What is required —
Retype every record that follows, character for character.

*** Opening of Data for processing ***

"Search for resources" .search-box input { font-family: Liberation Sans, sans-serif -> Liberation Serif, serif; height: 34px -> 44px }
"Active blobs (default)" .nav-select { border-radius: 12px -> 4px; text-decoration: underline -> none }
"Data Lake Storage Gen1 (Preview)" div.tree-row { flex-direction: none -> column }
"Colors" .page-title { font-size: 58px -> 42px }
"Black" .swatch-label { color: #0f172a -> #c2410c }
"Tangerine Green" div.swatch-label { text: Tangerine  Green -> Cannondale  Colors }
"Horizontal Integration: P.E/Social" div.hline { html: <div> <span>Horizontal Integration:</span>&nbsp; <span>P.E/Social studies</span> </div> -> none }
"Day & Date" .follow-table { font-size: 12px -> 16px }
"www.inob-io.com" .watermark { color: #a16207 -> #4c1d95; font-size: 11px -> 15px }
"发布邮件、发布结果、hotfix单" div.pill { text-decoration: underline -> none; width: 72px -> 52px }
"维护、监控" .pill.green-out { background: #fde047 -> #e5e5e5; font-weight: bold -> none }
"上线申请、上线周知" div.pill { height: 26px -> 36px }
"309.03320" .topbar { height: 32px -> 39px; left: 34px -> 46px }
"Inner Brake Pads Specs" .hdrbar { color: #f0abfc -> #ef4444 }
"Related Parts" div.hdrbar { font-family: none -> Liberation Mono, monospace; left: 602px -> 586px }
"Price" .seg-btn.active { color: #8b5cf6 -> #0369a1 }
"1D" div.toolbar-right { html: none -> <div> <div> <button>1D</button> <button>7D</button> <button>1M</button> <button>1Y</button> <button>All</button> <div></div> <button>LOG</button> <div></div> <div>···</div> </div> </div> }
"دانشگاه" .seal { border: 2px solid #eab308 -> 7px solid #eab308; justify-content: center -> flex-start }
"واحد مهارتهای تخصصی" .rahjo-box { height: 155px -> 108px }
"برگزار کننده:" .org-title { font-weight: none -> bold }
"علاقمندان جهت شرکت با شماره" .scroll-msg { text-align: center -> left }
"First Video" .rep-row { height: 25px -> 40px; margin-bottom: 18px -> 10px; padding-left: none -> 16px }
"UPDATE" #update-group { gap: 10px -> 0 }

*** Close of Data for processing ***

Task output —
"Search for resources" .search-box input { font-family: Liberation Sans, sans-serif -> Liberation Serif, serif; height: 34px -> 44px }
"Active blobs (default)" .nav-select { border-radius: 12px -> 4px; text-decoration: underline -> none }
"Data Lake Storage Gen1 (Preview)" div.tree-row { flex-direction: none -> column }
"Colors" .page-title { font-size: 58px -> 42px }
"Black" .swatch-label { color: #0f172a -> #c2410c }
"Tangerine Green" div.swatch-label { text: Tangerine  Green -> Cannondale  Colors }
"Horizontal Integration: P.E/Social" div.hline { html: <div> <span>Horizontal Integration:</span>&nbsp; <span>P.E/Social studies</span> </div> -> none }
"Day & Date" .follow-table { font-size: 12px -> 16px }
"www.inob-io.com" .watermark { color: #a16207 -> #4c1d95; font-size: 11px -> 15px }
"发布邮件、发布结果、hotfix单" div.pill { text-decoration: underline -> none; width: 72px -> 52px }
"维护、监控" .pill.green-out { background: #fde047 -> #e5e5e5; font-weight: bold -> none }
"上线申请、上线周知" div.pill { height: 26px -> 36px }
"309.03320" .topbar { height: 32px -> 39px; left: 34px -> 46px }
"Inner Brake Pads Specs" .hdrbar { color: #f0abfc -> #ef4444 }
"Related Parts" div.hdrbar { font-family: none -> Liberation Mono, monospace; left: 602px -> 586px }
"Price" .seg-btn.active { color: #8b5cf6 -> #0369a1 }
"1D" div.toolbar-right { html: none -> <div> <div> <button>1D</button> <button>7D</button> <button>1M</button> <button>1Y</button> <button>All</button> <div></div> <button>LOG</button> <div></div> <div>···</div> </div> </div> }
"دانشگاه" .seal { border: 2px solid #eab308 -> 7px solid #eab308; justify-content: center -> flex-start }
"واحد مهارتهای تخصصی" .rahjo-box { height: 155px -> 108px }
"برگزار کننده:" .org-title { font-weight: none -> bold }
"علاقمندان جهت شرکت با شماره" .scroll-msg { text-align: center -> left }
"First Video" .rep-row { height: 25px -> 40px; margin-bottom: 18px -> 10px; padding-left: none -> 16px }
"UPDATE" #update-group { gap: 10px -> 0 }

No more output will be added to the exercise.